Would be AMAZING is someone could build an CSS-modificator to make pages static
> Would be AMAZING is someone could build an CSS-modificator to make pages static
Not sure I follow? Static in the sense of animations and transitions and such?
@rysiek@mstdn.social @Laberpferd@sueden.social That is correct IIRC.
@Chishiki611 @Laberpferd hmmm, I *think* this could be done with a few lines of CSS.
Something like:
* {
backdrop-filter: none !important;
transition: none !important;
animation: none !important;
}
(added the backdrop filter thing because blur is one of my pet peeves)

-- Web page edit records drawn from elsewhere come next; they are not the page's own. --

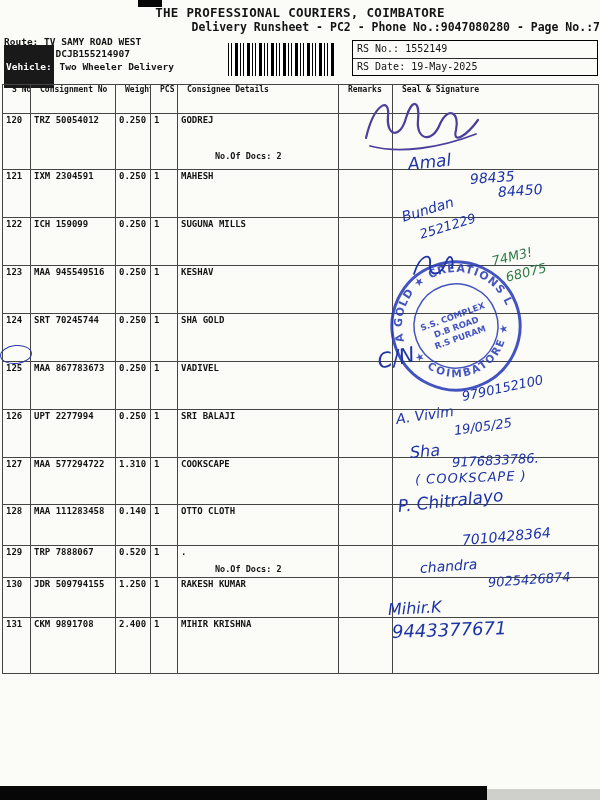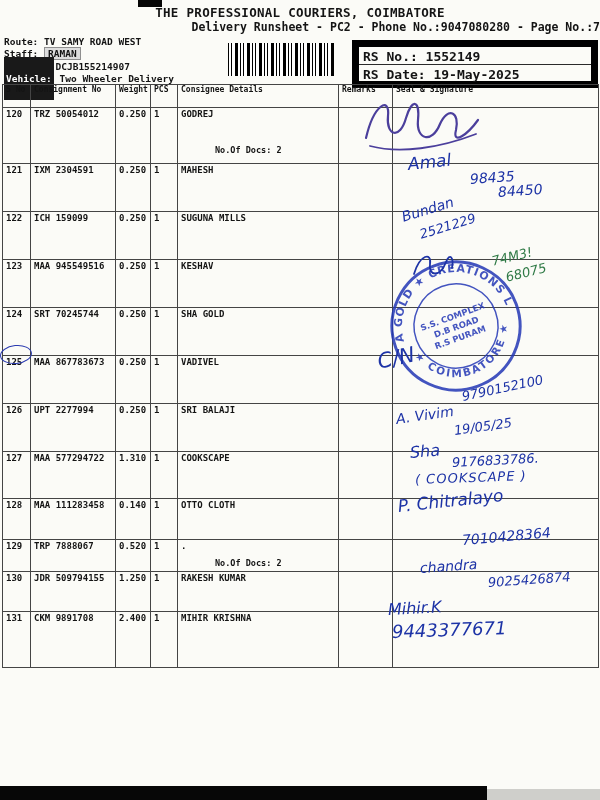--- a/index.html
+++ b/index.html
@@ -4,28 +4,28 @@
 <style>
   *{box-sizing:border-box}
   html,body{margin:0;padding:0;background:#8a8a8a}
   .page{position:relative;width:600px;height:800px;margin:0 auto;background:#fbfbf7;
         font-family:"DejaVu Sans Mono","Liberation Mono",monospace;color:#141414;overflow:hidden}
   .title{position:absolute;top:5px;left:0;width:100%;text-align:center;font-weight:bold;font-size:12.5px;letter-spacing:.3px}
   .subtitle{position:absolute;top:20px;left:0;width:100%;text-align:right;font-weight:bold;font-size:11.5px}
   .meta{position:absolute;left:4px;top:36px;font-size:9.5px;font-weight:bold;line-height:12.4px;white-space:nowrap}
   .staff-val{background:#ddd;border:1px solid #8f8f8f;padding:0 3px}
   .vehicle-lbl{background:#191919;color:#fff;padding:16px 2px}
-  .rsbox{position:absolute;left:352px;top:40px;width:246px;border:7px solid #000000;font-size:13px;font-weight:bold;background:#fbfbf7}
+  .rsbox{position:absolute;left:352px;top:40px;width:246px;border:1px solid #000000;font-size:10px;font-weight:normal;background:#fbfbf7}
   .rsbox div{padding:2px 4px;height:17px}
   .rsbox div + div{border-top:1px solid #2a2a2a}
   .barcode{position:absolute;left:228px;top:43px;width:106px;height:33px;
     background:repeating-linear-gradient(90deg,#000 0,#000 1.5px,#fff 1.5px,#fff 3px,#000 3px,#000 4px,#fff 4px,#fff 7.5px,#000 7.5px,#000 10px,#fff 10px,#fff 12px)}
   table.grid{position:absolute;left:2px;top:84px;width:596px;border-collapse:collapse;table-layout:fixed;font-size:9px;z-index:1}
   .grid th,.grid td{border:1px solid #454545;padding:1px 3px;vertical-align:top;text-align:left;font-weight:bold;overflow:hidden}
-  .grid th{font-size:8px;height:23px;padding:0 3px;white-space:nowrap}
+  .grid th{font-size:8px;height:29px;padding:0 9px;white-space:nowrap}
   tr.h56{height:56px}tr.h48{height:48px}tr.h47{height:47px}tr.h41{height:41px}tr.h32{height:32px}tr.h40{height:40px}
   .docs{font-size:8.5px;font-weight:bold}
   .d1{margin:26px 0 0 34px}
   .d2{margin:7px 0 0 34px}
   .hw{position:absolute;color:#1d33a6;font-family:"DejaVu Sans","Liberation Sans",sans-serif;
       font-style:italic;white-space:nowrap;z-index:6;transform-origin:left center;line-height:1}
   .green{color:#2f7a46}
   .scrib{position:absolute;z-index:5}
   .stamp{position:absolute;left:388px;top:258px;width:136px;height:136px;transform:rotate(-20deg);opacity:.85;z-index:4}
   .ellipse{position:absolute;left:0;top:345px;width:32px;height:19px;border:1.6px solid #2a3ab0;border-radius:50%;transform:rotate(-6deg);z-index:6}
@@ -40,24 +40,20 @@
 
   <div class="mark-t"></div>
 
   <div class="title">THE PROFESSIONAL COURIERS, COIMBATORE</div>
   <div class="subtitle">Delivery Runsheet - PC2 - Phone No.:9047080280 - Page No.:7</div>
 
   <div class="meta">
     <div>
       <span>Route:</span>
       <span>TV SAMY ROAD WEST</span>
-    </div>
-    <div>
-      <span>Staff:</span>
-      <span class="staff-val">RAMAN</span>
     </div>
     <div>
       <span>DRS No.:</span>
       <span>DCJB155214907</span>
     </div>
     <div>
       <span class="vehicle-lbl">Vehicle:</span>
       <span>Two Wheeler Delivery</span>
     </div>
   </div>

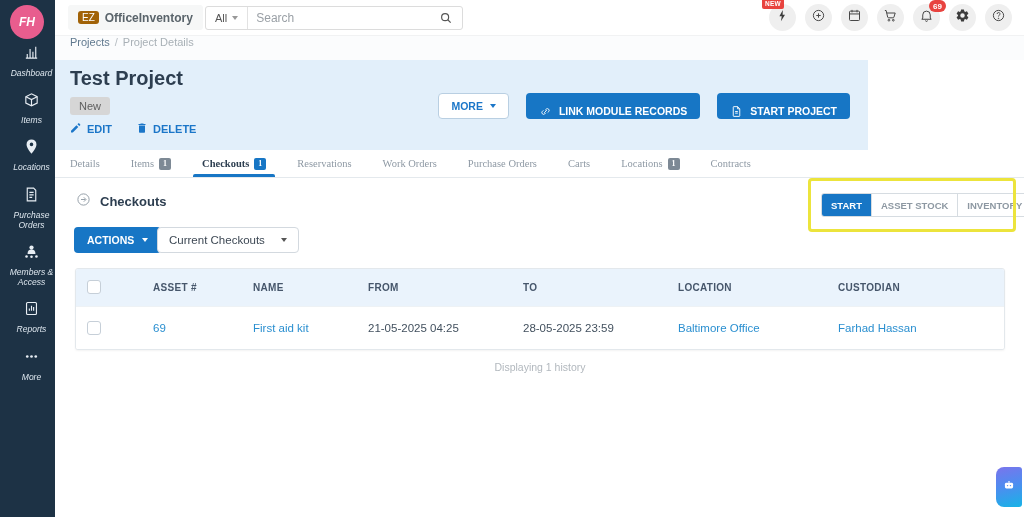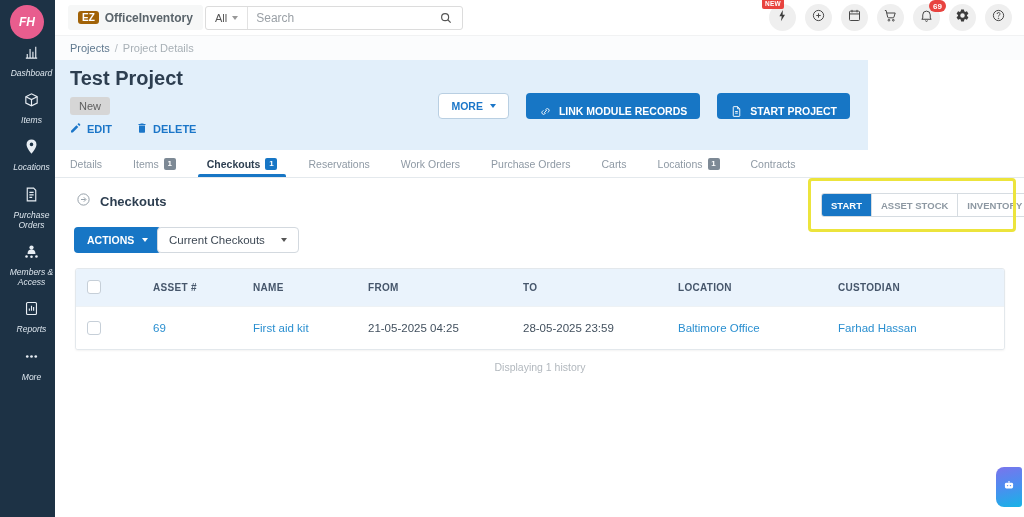--- a/index.html
+++ b/index.html
@@ -14,21 +14,21 @@
   .nav { position:absolute; top:44px; left:0; width:63px; display:flex; flex-direction:column; align-items:center; gap:13px; }
   .nav-item { display:flex; flex-direction:column; align-items:center; gap:3px; width:55px; cursor:pointer; }
   .nav-item svg { width:17px; height:17px; stroke:#e8eef4; fill:none; stroke-width:1.6; }
   .nav-item svg.filled { fill:#e8eef4; stroke:none; }
   .nav-label { font-size:8.5px; color:#dde6ee; text-align:center; line-height:1.2; padding:0 2px; }
 
   
   .topbar { position:absolute; left:55px; top:0; width:969px; height:36px; background:#fff; border-bottom:1px solid #f1f2f3; }
   .logo-box { position:absolute; left:13px; top:5px; height:25px; background:#f6f7f7; border-radius:3px;
               display:flex; align-items:center; gap:6px; padding:0 10px; cursor:pointer; }
-  .logo-ez { background:#a16207; color:#fff; font-size:10px; font-weight:bold; padding:1px 4px; border-radius:3px; }
+  .logo-ez { background:#a16207; color:#fff; font-size:10px; font-weight:normal; padding:1px 4px; border-radius:3px; }
   .logo-text { color:#5a646b; font-weight:bold; font-size:12px; }
   .search-bar { position:absolute; left:150px; top:6px; width:258px; height:24px; border:1px solid #dcdcdc;
                 border-radius:3px; display:flex; align-items:center; background:#fff; }
   .search-filter { display:flex; align-items:center; gap:5px; padding:0 9px; height:100%;
                    border-right:1px solid #e2e2e2; color:#555; font-size:11px; cursor:pointer;justify-content:center; }
   .caret-down { width:0; height:0; border-left:3.5px solid transparent; border-right:3.5px solid transparent;
                 border-top:4px solid currentColor; display:inline-block; }
   .search-filter .caret-down { color:#999; }
   .search-input { flex:1; border:none; outline:none; font-size:12px; color:#333; padding:0 8px; min-width:0;
                   font-family:"Liberation Sans", sans-serif; }
@@ -39,21 +39,21 @@
               display:flex; align-items:center; justify-content:center; cursor:pointer; }
   .icon-btn svg { width:15px; height:15px; stroke:#474747; fill:none; stroke-width:1.6; }
   .icon-btn svg.filled { fill:#3c3c3c; stroke:none; }
   .badge-new { position:absolute; top:-6px; left:-7px; background:#e8433f; color:#fff; font-size:6.5px;
                font-weight:bold; padding:2px 3px; border-radius:2px; letter-spacing:.2px; }
   .badge-count { position:absolute; top:-4px; right:-6px; background:#e8433f; color:#fff; font-size:8px;
                  font-weight:bold; padding:1.5px 4px; border-radius:7px; }
 
   
   .breadcrumb { position:absolute; left:55px; top:36px; width:969px; height:24px; background:#fbfcfd;
-                display:flex; align-items:center; padding-left:15px; font-size:11px; gap:5px; }
+                display:flex; align-items:flex-start; padding-left:15px; font-size:11px; gap:5px; }
   .crumb-link { color:#60798f; cursor:pointer; }
   .crumb-sep { color:#b6bcc2; }
   .crumb-current { color:#a8b0b6; }
 
   
   .project-header { position:absolute; left:55px; top:60px; width:813px; height:90px; background:#e2effa; }
   .project-title { position:absolute; left:15px; top:7px; font-size:20px; font-weight:bold; color:#2d3e50; }
   .status-badge { position:absolute; left:15px; top:37px; background:#d6d6d6; color:#5f5f5f; font-size:11px;
                   padding:3px 9px; border-radius:3px; }
   .header-links { position:absolute; left:15px; top:62px; display:flex; gap:24px; }
@@ -61,21 +61,21 @@
   .hlink svg { width:12px; height:12px; fill:#1b76c8; }
   .header-buttons { position:absolute; right:18px; top:33px; display:flex; gap:17px; align-items:center; }
   .btn-more { background:#fff; border:1px solid #b9cfe2; color:#1b76c8; font-weight:bold; font-size:10.5px;
               height:26px; padding:0 12px; border-radius:4px; display:flex; align-items:center; gap:7px; cursor:pointer; }
   .btn-primary { background:#1776c5; border:none; color:#fff; font-weight:bold; font-size:10.5px; height:26px;
                  padding:12px 13px; border-radius:4px; display:flex; gap:7px; cursor:pointer; }
   .btn-primary svg { width:13px; height:13px; stroke:#fff; fill:none; stroke-width:1.7; }
 
   
   .tabs { position:absolute; left:55px; top:150px; width:969px; height:28px; background:#fff;
-          border-bottom:1px solid #e4e9ed; display:flex; align-items:stretch; padding-left:15px; gap:31px; }
+          border-bottom:1px solid #e4e9ed; display:flex; align-items:stretch; padding-left:15px; gap:31px;font-family:Liberation Serif, serif; }
   .tab { display:flex; align-items:center; gap:5px; color:#8e99a4; font-size:10.5px; position:relative; cursor:pointer; }
   .tab.active { color:#2d3e50; font-weight:bold; }
   .tab.active::after { content:""; position:absolute; left:-9px; right:-9px; bottom:0; height:3px;
                        background:#1776c5; border-radius:2px 2px 0 0; }
   .tab-badge { background:#7d8995; color:#fff; font-size:8px; font-weight:bold; min-width:12px; height:12px;
                border-radius:2px; display:flex; align-items:center; justify-content:center; padding:0 2px; }
   .tab-badge.blue { background:#1776c5; }
 
   
   .section-title { position:absolute; left:76px; top:192px; display:flex; align-items:center; gap:9px; }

This could be made into a bookmarklet I'm sure.
@Chishiki611 @rysiek
I try to explain this more detailed later
Basically i mean websites where most sub-parts, hidden or blurred pictures, menus and further links are hidden by default, and when you move the mouse over trigger spots or click on buttons then the page gets rearranged to show some sub-parts
Often navigation, finding subpages is not obvious at all
Thats where i almost universally switch off CSS that i can see an raw page with all the texts and pictures as a static document
@Laberpferd ah I see, so it's less about animations and transitions, and more about making all the elements available/visible immediately and at the same time.
Yeah, that's… not trivial to do.
@rysiek
For myself, i have much less issues with transitions and animations which are only a local pollution in an otherwise unchanged layout
Whats primarily exhausting me is when the layout itself changes and i have to search and guess where elements could be right now (if visible at all)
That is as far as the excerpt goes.